(What the task asks) If a line in the data holds "none", copy that line out in full.

(Input data)
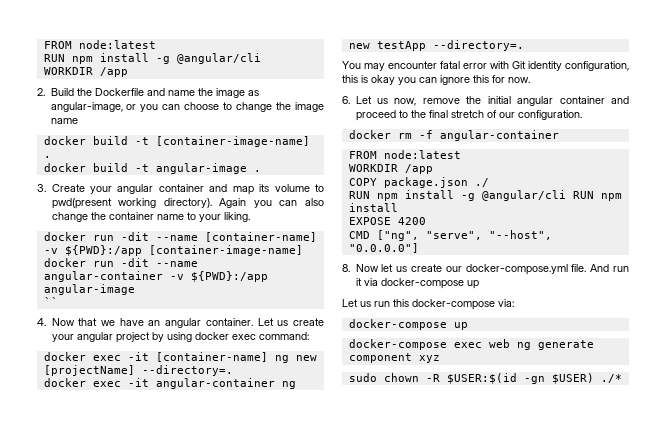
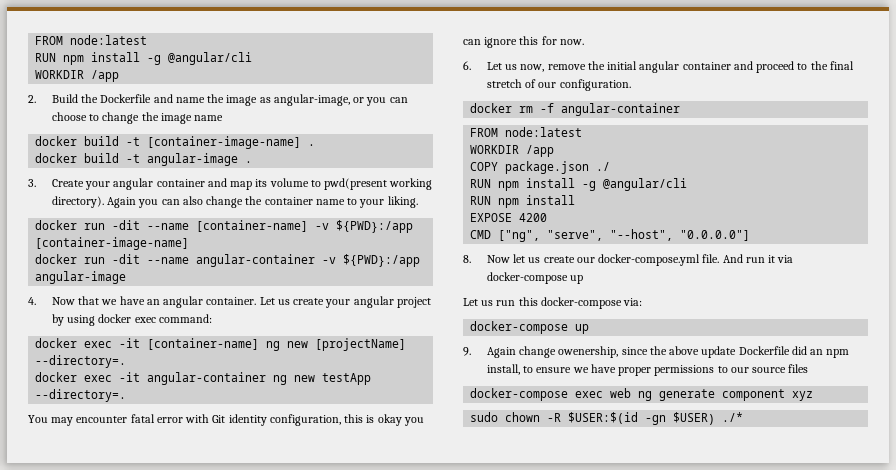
[43,297,58,306] // `` -> (127, 277) none
(566, 195) none -> (688, 184) //
(468, 326) none -> [463,346,850,358] [486,364,809,376] // 9. Again change owenership, since the above update Dockerfile did an npm install, to ensure we have proper permissions to our source files

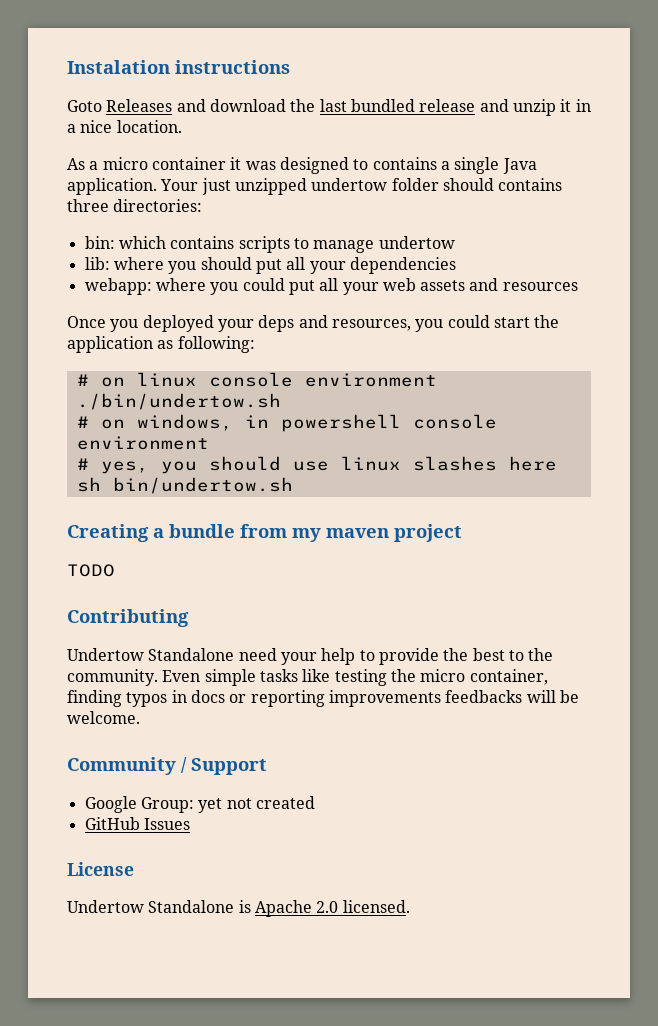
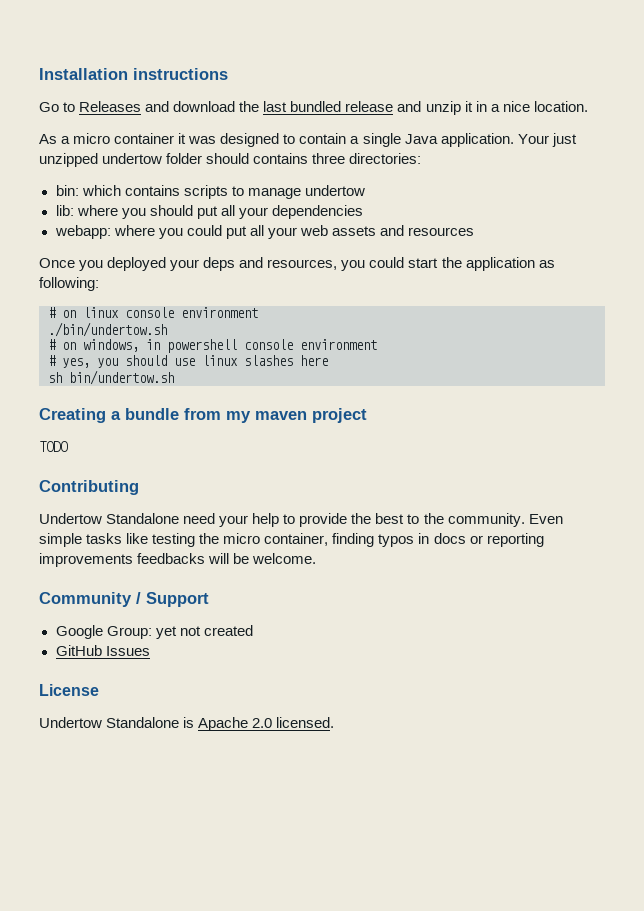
[67,60,170,74] Instalation -> [39,68,128,80] Installation
[67,100,102,112] Goto -> [39,102,76,112] Go to
[372,157,437,170] contains -> [299,133,347,144] contain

(Result of the task)
[43,297,58,306] // `` -> (127, 277) none
(566, 195) none -> (688, 184) //
(468, 326) none -> [463,346,850,358] [486,364,809,376] // 9. Again change owenership, since the above update Dockerfile did an npm install, to ensure we have proper permissions to our source files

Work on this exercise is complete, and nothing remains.